A U.S. invasion of Venezuela, despite leading to an unqualified military victory, is fraught with extreme risk. The greatest threat is that U.S. troops will not be welcomed in Venezuela or Latin America. There is a long history of distrust borne of Washington’s brutal regional military interventions and coups, which destabilized many countries, leading to cruel military dictatorships that persecuted civil society. In many instances, where U.S. ground forces were deployed in Latin America, the troops behaved poorly, breeding considerable hostility among local communities.

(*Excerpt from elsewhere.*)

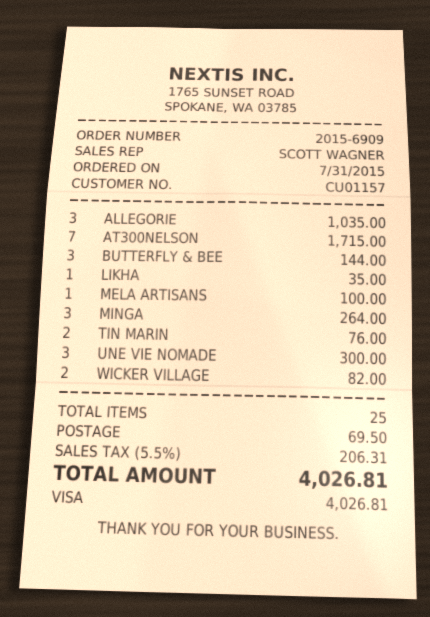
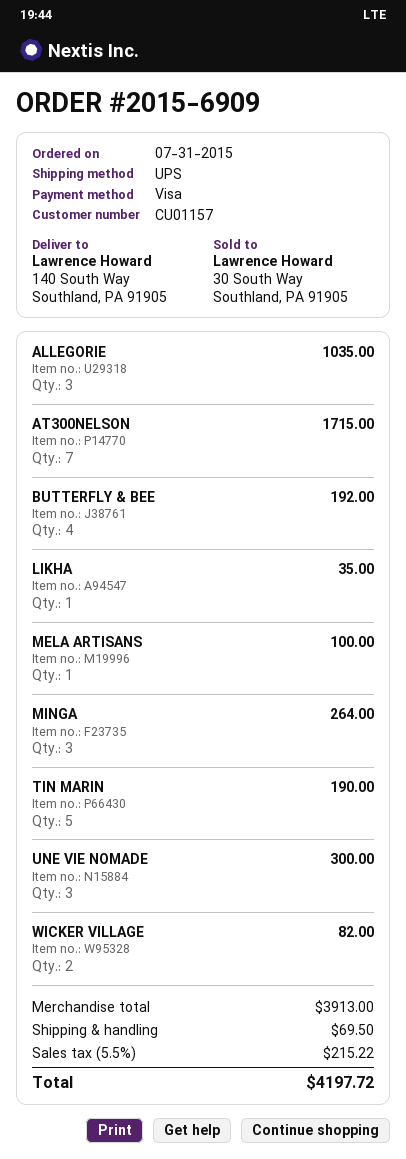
BUTTERFLY & BEE: 3 for 144.00 -> 4 for 192.00
TIN MARIN: 2 for 76.00 -> 5 for 190.00
tax: 5.5% = 206.31 -> 5.5% = 215.22
total: 4026.81 -> 4197.72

These feelings are aggravated by Washington’s lack of positive regional engagement since 2016 and President Trump’s decision to slash aid.
Despotic President Maduro will use that sentiment, along with Chavist Venezuela’s anti-imperialist credentials, to whip up hate and anti-American resistance in Latin America. There is already a resounding response to Maduro’s call for citizens to respond to U.S. threats; thousands of Venezuelans are volunteering for the Bolivarian Militia. For these reasons, after invading Venezuela, Washington could find itself fighting a grueling, long-term asymmetric war. The difficulties associated with that conflict will be magnified by Venezuela’s shattered infrastructure and broken institutions, which were decimated by the country’s profound economic collapse. Another further concern is the potential for multiple centers of resistance because of Venezuela’s highly fragmented civil society and the existence of various non-state armed groups operating in the country.
In a country that is double the size of Iraq, any invasion and subsequent occupation to rebuild a devastated Venezuela will require a massive number of troops. Estimates vary, but reliable sources point to the deployment of more than 100,000 U.S. troops with supporting naval, air and logistical elements, with double or more of that number required if Washington’s experience in Iraq is any indication. At its peak the U.S. deployed 170,300 personnel who struggled to control Iraq’s territory and defeat an ideologically driven anti-American multiparty insurgency.
Opposition to a U.S. invasion is considerable and growing. Mexico, Cuba and Colombia have rejected the deployment of U.S. military assets near Venezuela. President Claudia Sheinbaum of Mexico stated she was opposed to any sort of military intervention in Latin America. Colombia’s President Gustavo Petro warned a U.S. invasion risks turning Venezuela into another Syria, where a savage 14-year multiparty civil war spawned terrorist movements and displaced over 13 million refugees. President Petro was quoted by major Colombian newspaper El Tiempo as saying:
"The gringos are in the pot, they think that by invading Venezuela they solve their problem, they put Venezuela in the case of Syria, only with the problem that they are dragging the same thing into Colombia,"
The Andean country’s leader further cautioned that such a conflict could spill over into Colombia, dragging the long-standing U.S. ally into the war. Various leftist guerrillas still fighting in Colombia, including FARC dissidents and the National Liberation Army (ELN), potentially will join the conflict to boost their flagging popularity, territory and influence. Even if those insurgents do not become directly involved, they will emerge as important conduits for arms, training and logistical support to Venezuela’s resistance. Consequently, they strengthened their power base in Colombia and Venezuela, while bolstering recruitment and income. This will further destabilize a fragile Colombia a country recovering from a lengthy multi-party civil war. These possible outcomes highlight the considerable risk of regional contagion and destabilization that U.S. military intervention in Venezuela will cause.